=== Dataset entries ===
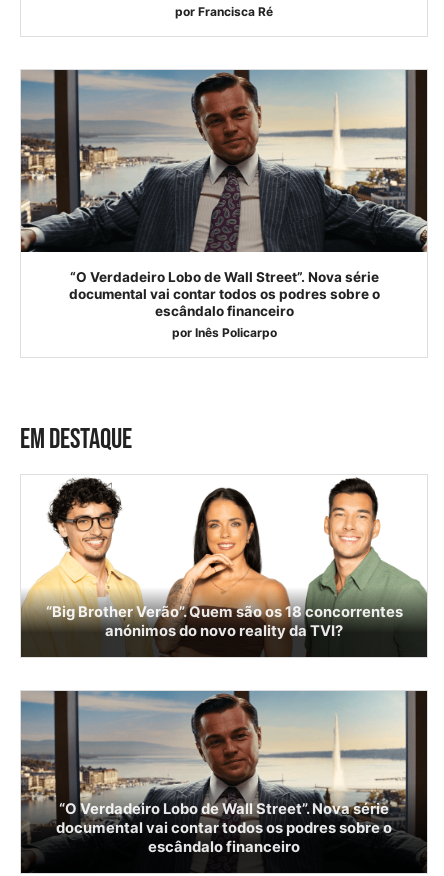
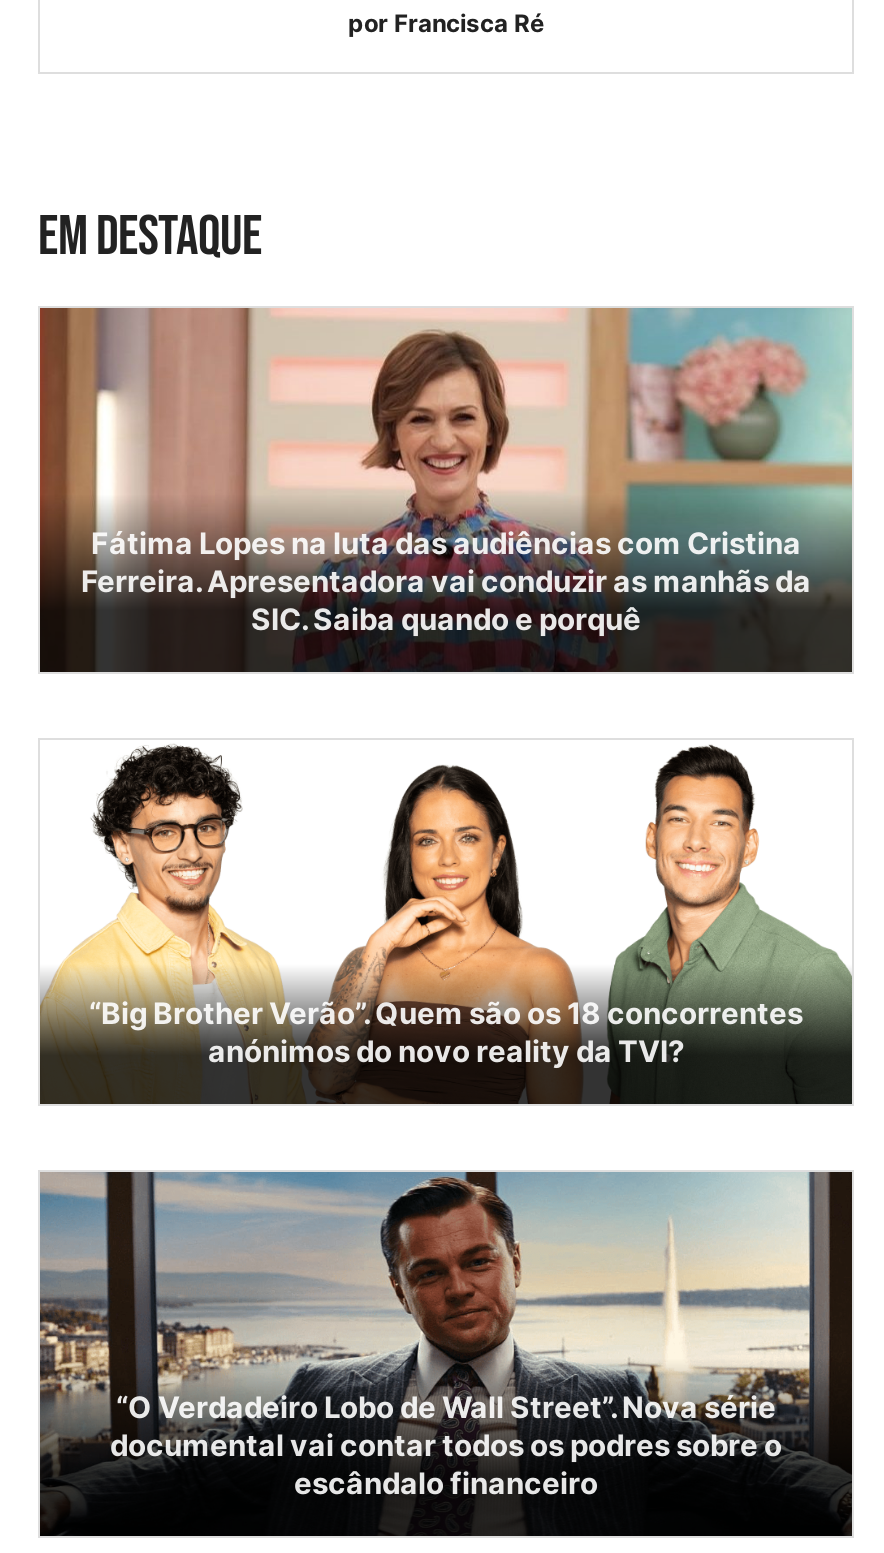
- [image]
+ [image]

- “O Verdadeiro Lobo de Wall Street”. Nova série
- documental vai contar todos os podres sobre o
- escândalo financeiro
- por Inês Policarpo

moved up: EM DESTAQUE

+ Fátima Lopes na luta das audiências com Cristina
+ Ferreira. Apresentadora vai conduzir as manhãs da
+ SIC. Saiba quando e porquê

=== Work item ===
Set down only these lines, exactly: the one containing "- documental vai" and each line after it through the end of the entries above.

=== Response area ===
- documental vai contar todos os podres sobre o
- escândalo financeiro
- por Inês Policarpo

moved up: EM DESTAQUE

+ Fátima Lopes na luta das audiências com Cristina
+ Ferreira. Apresentadora vai conduzir as manhãs da
+ SIC. Saiba quando e porquê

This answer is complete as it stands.